All returned identifiers will be translated from UTF-8 to Unicode when returned to the client, so the client should never actually see the UTF-8 encoding of the identifiers.

Representing a string in UTF-8 will not change the identifier parsing rules or the SQL applications logic since the SQL special characters - like dot, quote, space etc - are ASCII symbols and they will get represented as a single byte sequence in UTF-8.

The upper/lower functions should be used with care when applied to identifiers: they will get narrow strings in UTF-8, so applying an upper/lower to them may cause damage to the UTF-8 encoding. That is why the identifiers should be converted explicitly to wide strings using the charset_recode function, changed to upper or lower case and then translated back to UTF-8 using the charset_recode function again.

Using single character LIKE patterns against identifiers stored as narrow strings in system tables will generally not work, as a single character may be represented with up to 6 bytes in UTF-8. An exception to that is when using single character pattern to match an ASCII character.

9.5.1. UTF-8 Implementation Notes For ODBC

All wide functions which do return an identifier, like SQLDescribeColW and friends, will return the correct wide literal. For their narrow counterparts, such as SQLDescribeCol, the UTF-8 string will first be converted to a wide string and then to a narrow string using the current database character set. However, an extension to the ODBC standard has been implemented instructing all result set returning meta-data functions, such as SQLTables and SQLTablesW, to return SQL_NVARCHAR instead of SQL_VARCHAR columns. This is not a problem for most applications since all they do is to map the result to SQL_C_CHAR on retrieval which will convert the wide string to the appropriate narrow string inside the driver using the current database character set. This will cause problems with narrow applications like MS Query, trying to get identifiers not representable in the current narrow character set, because all they will get is the "untranslatable char" mark (currently a question mark).

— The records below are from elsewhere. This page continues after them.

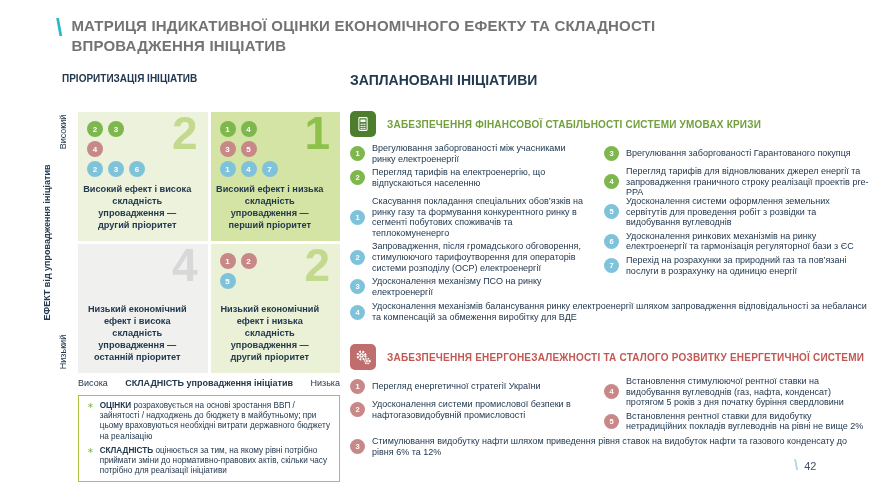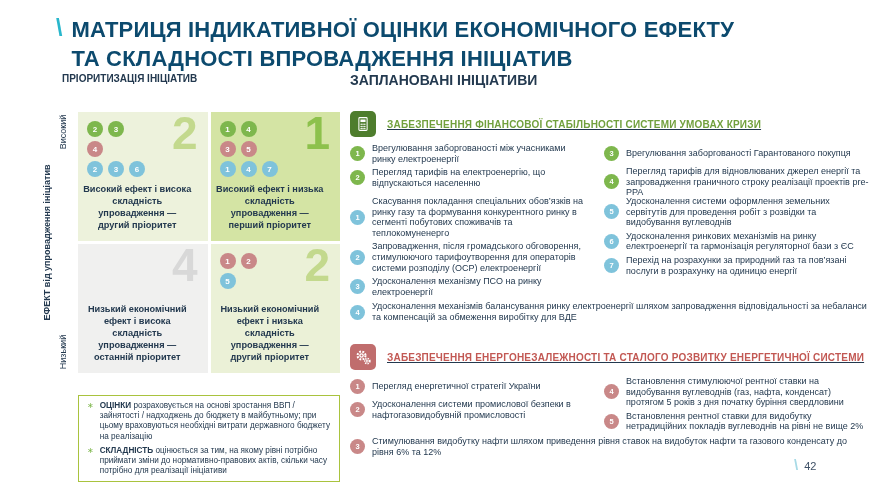"МАТРИЦЯ ІНДИКАТИВНОЇ ОЦІНКИ ЕКОНОМІЧНОГО" .title { color: #0c4a6e -> #737373; font-size: 22px -> 15px }
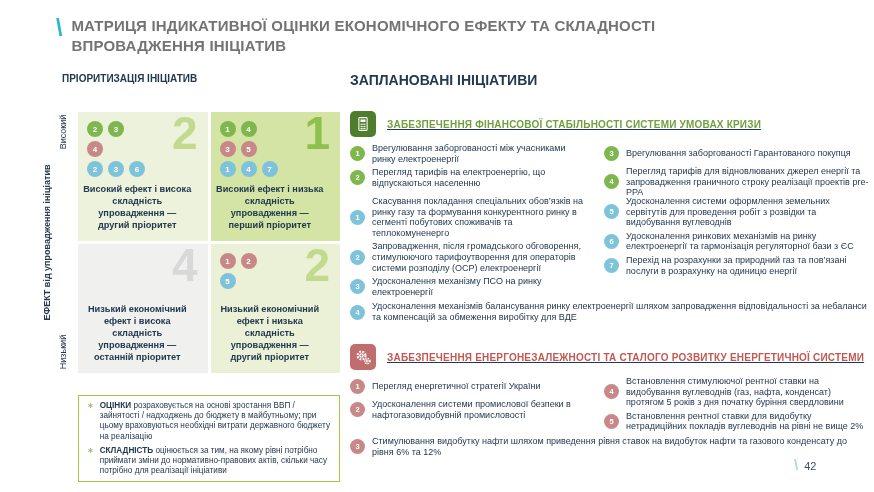"ЗАБЕЗПЕЧЕННЯ ФІНАНСОВОЇ СТАБІЛЬНОСТІ" .sec-head { text-decoration: underline -> none }
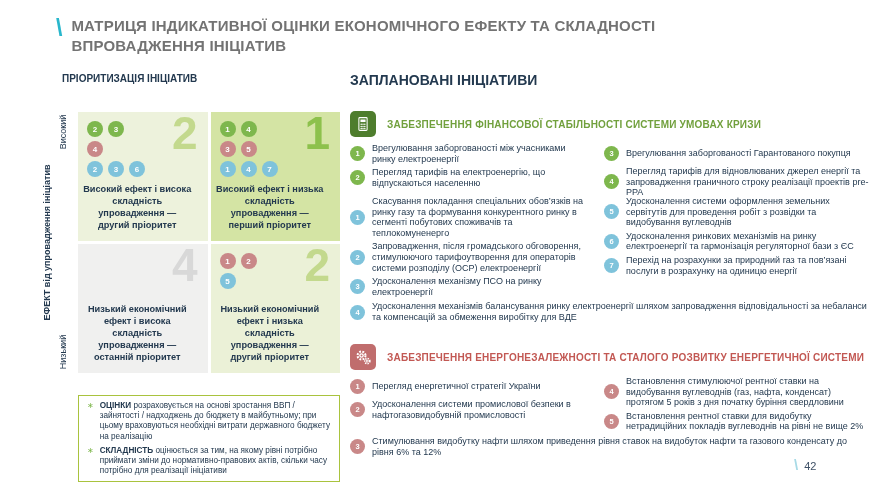"Висока" div.xaxis { html: none -> <div> <span>Висока</span> <span>СКЛАДНІСТЬ упровадження ініціатив</span> <span>Низька</span> </div> }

9.5.2. UTF-8 Implementation Notes In JDBC

Since JAVA is all unicode there are no unavoidable deviations from the JDBC standard. However when printing the Java strings to the screen or a file or getting their byte representation, the usual JAVA conversion rules apply. The types of the meta data result set columns in JDBC are somewhat debatable, but since they are usually retrieved with Resultset.getString() the Virtuoso JDBC driver will return the raw wide string instead of trying to make it VARCHAR before returning it to the application.